I'm much more concerned with the track being capable of handling faster speeds later than the speeds of the current trainsets. Slow HSR trainsets can probably be recycled onto conventional electrified commuter rail systems if they become obsolete in HSR applications before they wear out.

The capabilities of the GG-1 and the Metroliners don't limit the Acela Express today, but the physical shape of the track alignment and the capabilities of the existing catenary do.

At the very least, it's important that sections of straight track that are many miles long have generous spacing from one track to the next so that spacing between tracks won't be an expensive problem to fix once we realize faster speeds are possible.

It also would be nice to standardize on a catenary design that works at 350 MPH and possibly even faster if it doesn't cost much more than the catenary that works fine at 300 MPH and not so well at 350 MPH which seemed pretty overengineered when the French were only trying to achieve 186 MPH three decades ago.


----------



## Joel N. Weber II (Jan 30, 2010)

George Harris said:


> > Operating speeds in excess of 150 m.p.h. are authorized by this part only in conjunction with a rule of particular applicability addressing other safety issues presented by the system.
> 
> 
> Therefore, anything with a speed above 150 mph requires a special dispensation from the FRA.


I suspect that once a couple of 220 MPH systems get built in the US, the FRA will come up with some better standardized rules for making 220 MPH work, and that this language probably reflects the lack of opportunities the FRA has had to regulate systems running faster than 150 MPH.


----------



## jis (Jan 31, 2010)

Joel N. Weber II said:


> George Harris said:
> 
> 
> > > Operating speeds in excess of 150 m.p.h. are authorized by this part only in conjunction with a rule of particular applicability addressing other safety issues presented by the system.
> ...


That to some extent is indeed the case. But what is important for the FRA to do is finally admit that they are way behind everyone else, and finally agree to swallow their pride and NIH and start adopting stuff that is known to work elsewhere while making standards for higher speeds, instead of going off on their own merry way to la-la land. Heck in mixed traffic they can insist on positive train separation using split derailers at each signal if that is what it takes. But please do not come up with requirements that make the train so heavy that they become impractical to run at 220mph and even if they can get up there they are too energy inefficient and too damaging to the tracks to make the whole venture economically viable.


----------



## DET63 (Feb 2, 2010)

By the time all is said and done, "high-speed rail" in this country will probably mean anything over 79 mph.


----------



## George Harris (Feb 2, 2010)

jis said:


> That to some extent is indeed the case. But what is important for the FRA to do is finally admit that they are way behind everyone else, and finally agree to swallow their pride and NIH and start adopting stuff that is known to work elsewhere while making standards for higher speeds, instead of going off on their own merry way to la-la land. Heck in mixed traffic they can insist on positive train separation using split derailers at each signal if that is what it takes. But please do not come up with requirements that make the train so heavy that they become impractical to run at 220mph and even if they can get up there they are too energy inefficient and too damaging to the tracks to make the whole venture economically viable.

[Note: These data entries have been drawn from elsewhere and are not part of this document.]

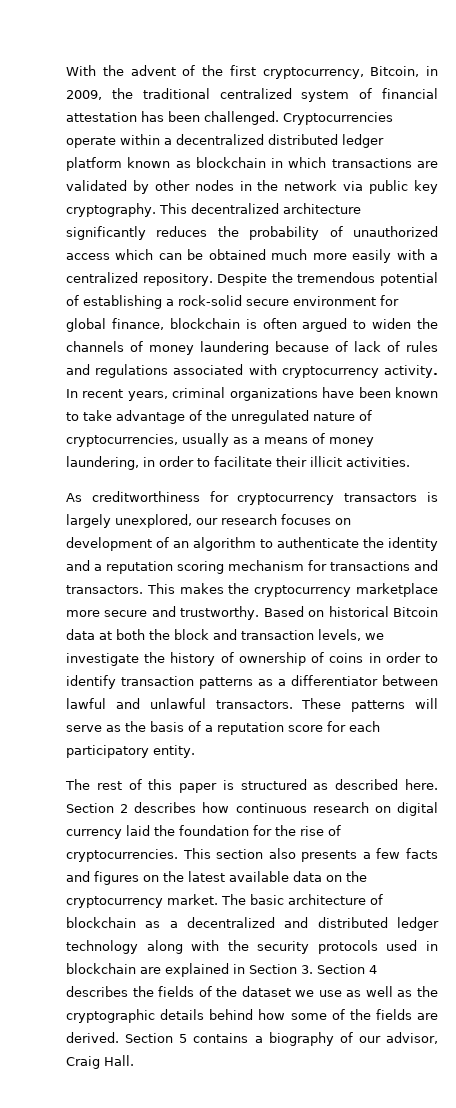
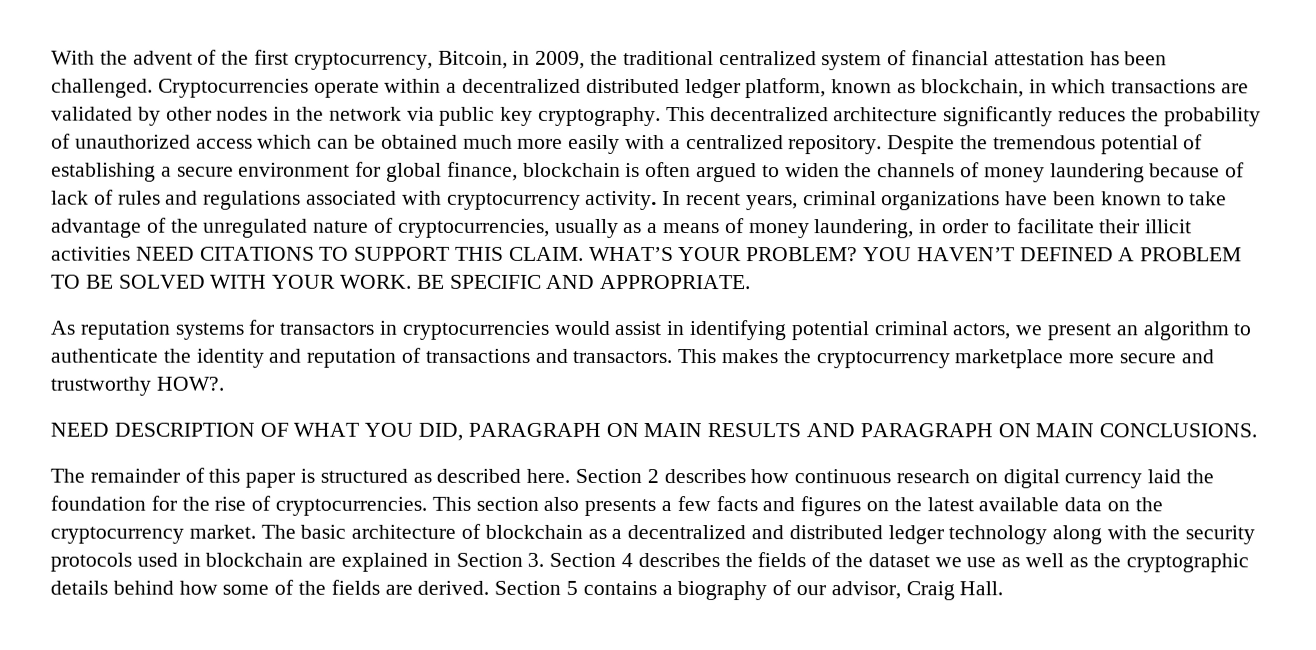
- Cryptocurrencies operate within a decentralized distributed ledger platform known as blockchain in which transactions are validated by other nodes in the network via public key cryptography.
+ Cryptocurrencies operate within a decentralized distributed ledger platform, known as blockchain, in which transactions are validated by other nodes in the network via public key cryptography.
- Despite the tremendous potential of establishing a rock-solid secure environment for global finance, blockchain is often argued to widen the channels of money laundering because of lack of rules and regulations associated with cryptocurrency activity.
+ Despite the tremendous potential of establishing a secure environment for global finance, blockchain is often argued to widen the channels of money laundering because of lack of rules and regulations associated with cryptocurrency activity.
- In recent years, criminal organizations have been known to take advantage of the unregulated nature of cryptocurrencies, usually as a means of money laundering, in order to facilitate their illicit activities.
- As creditworthiness for cryptocurrency transactors is largely unexplored, our research focuses on development of an algorithm to authenticate the identity and a reputation scoring mechanism for transactions and transactors.
+ In recent years, criminal organizations have been known to take advantage of the unregulated nature of cryptocurrencies, usually as a means of money laundering, in order to facilitate their illicit activities NEED CITATIONS TO SUPPORT THIS CLAIM. WHAT’S YOUR PROBLEM? YOU HAVEN’T DEFINED A PROBLEM TO BE SOLVED WITH YOUR WORK. BE SPECIFIC AND APPROPRIATE.
+ As reputation systems for transactors in cryptocurrencies would assist in identifying potential criminal actors, we present an algorithm to authenticate the identity and reputation of transactions and transactors.
- This makes the cryptocurrency marketplace more secure and trustworthy. Based on historical Bitcoin data at both the block and transaction levels, we investigate the history of ownership of coins in order to identify transaction patterns as a differentiator between lawful and unlawful transactors. These patterns will serve as the basis of a reputation score for each participatory entity.
- The rest of this paper is structured as described here.
+ This makes the cryptocurrency marketplace more secure and trustworthy HOW?.
+ NEED DESCRIPTION OF WHAT YOU DID, PARAGRAPH ON MAIN RESULTS AND PARAGRAPH ON MAIN CONCLUSIONS.
+ The remainder of this paper is structured as described here.

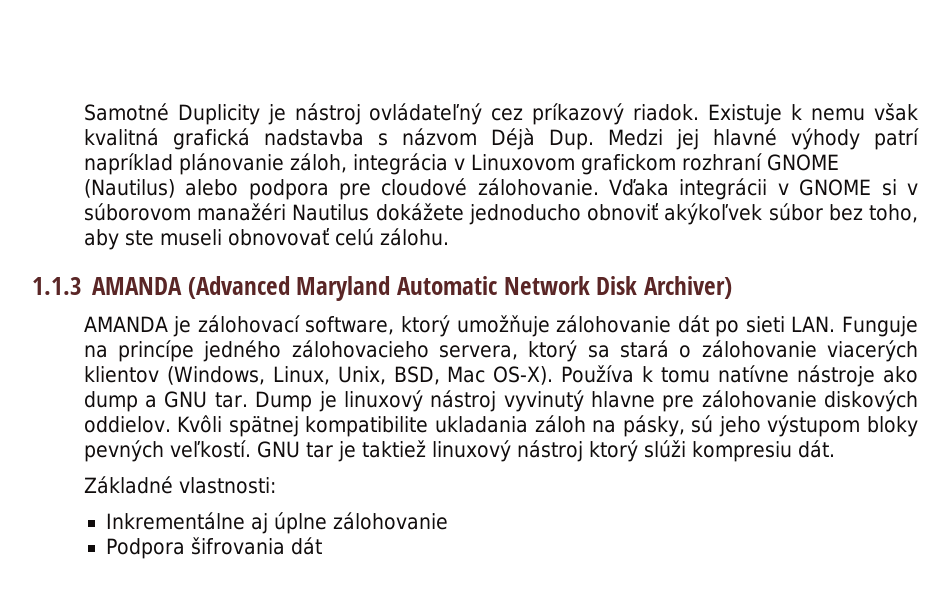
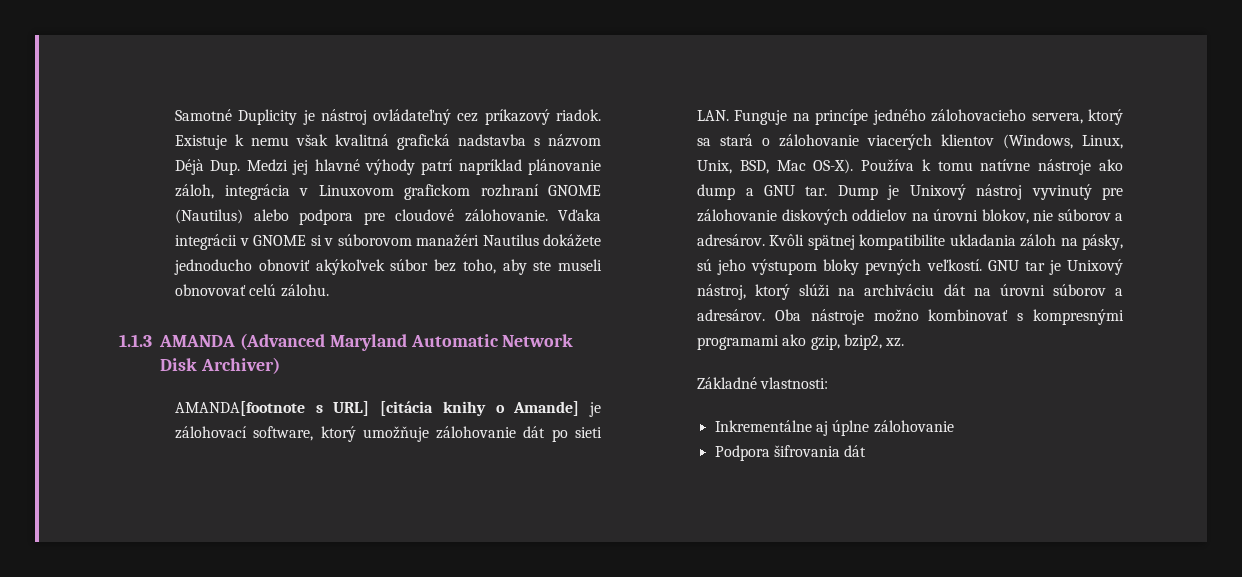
- AMANDA je zálohovací software, ktorý umožňuje zálohovanie dát po sieti LAN. Funguje na princípe jedného zálohovacieho servera, ktorý sa stará o zálohovanie viacerých klientov (Windows, Linux, Unix, BSD, Mac OS-X).
+ AMANDA[footnote s URL] [citácia knihy o Amande] je zálohovací software, ktorý umožňuje zálohovanie dát po sieti LAN. Funguje na princípe jedného zálohovacieho servera, ktorý sa stará o zálohovanie viacerých klientov (Windows, Linux, Unix, BSD, Mac OS-X).
- Dump je linuxový nástroj vyvinutý hlavne pre zálohovanie diskových oddielov.
+ Dump je Unixový nástroj vyvinutý pre zálohovanie diskových oddielov na úrovni blokov, nie súborov a adresárov.
- GNU tar je taktiež linuxový nástroj ktorý slúži kompresiu dát.
+ GNU tar je Unixový nástroj, ktorý slúži na archiváciu dát na úrovni súborov a adresárov. Oba nástroje možno kombinovať s kompresnými programami ako gzip, bzip2, xz.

There are things I could say here that are based on some inside knowledge, but I must bite my tongue. There are people in the FRA that are well aware of what goes on in Europe, both the good and the not so good, and I will leave it at that.

The FRA is not near as backward as you would make it sound, and the Europeans are near as advanced as many suppose. What we should develop and end up with is the best of all worlds, US, European, and Japanese.


----------